### Exercise
Without the images, output every record exactly as it appears.

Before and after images
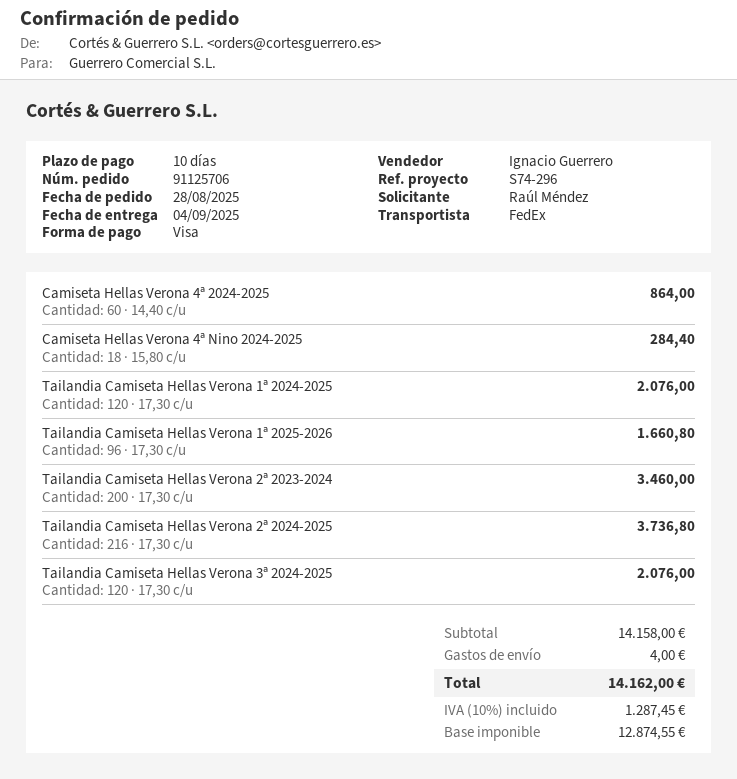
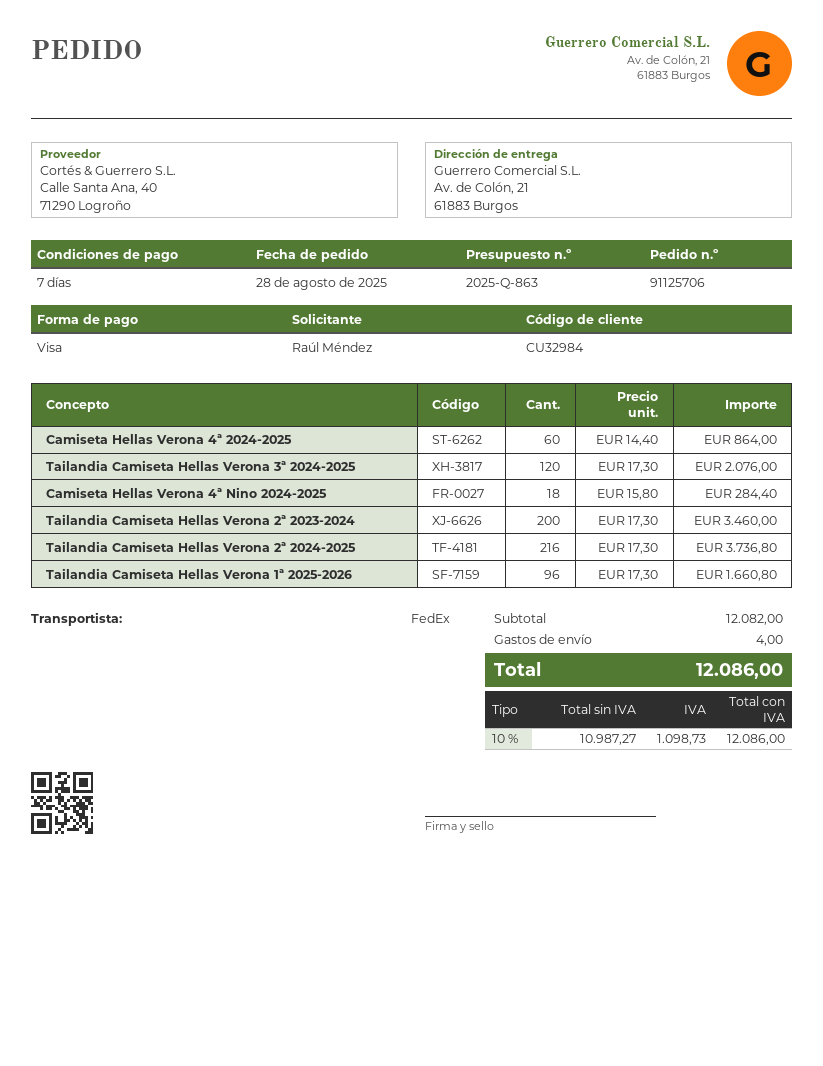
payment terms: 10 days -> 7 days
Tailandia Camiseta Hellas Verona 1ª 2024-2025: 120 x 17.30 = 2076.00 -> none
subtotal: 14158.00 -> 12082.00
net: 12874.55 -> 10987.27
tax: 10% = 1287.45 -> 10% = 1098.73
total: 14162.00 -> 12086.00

### Written solution
payment terms: 10 days -> 7 days
Tailandia Camiseta Hellas Verona 1ª 2024-2025: 120 x 17.30 = 2076.00 -> none
subtotal: 14158.00 -> 12082.00
net: 12874.55 -> 10987.27
tax: 10% = 1287.45 -> 10% = 1098.73
total: 14162.00 -> 12086.00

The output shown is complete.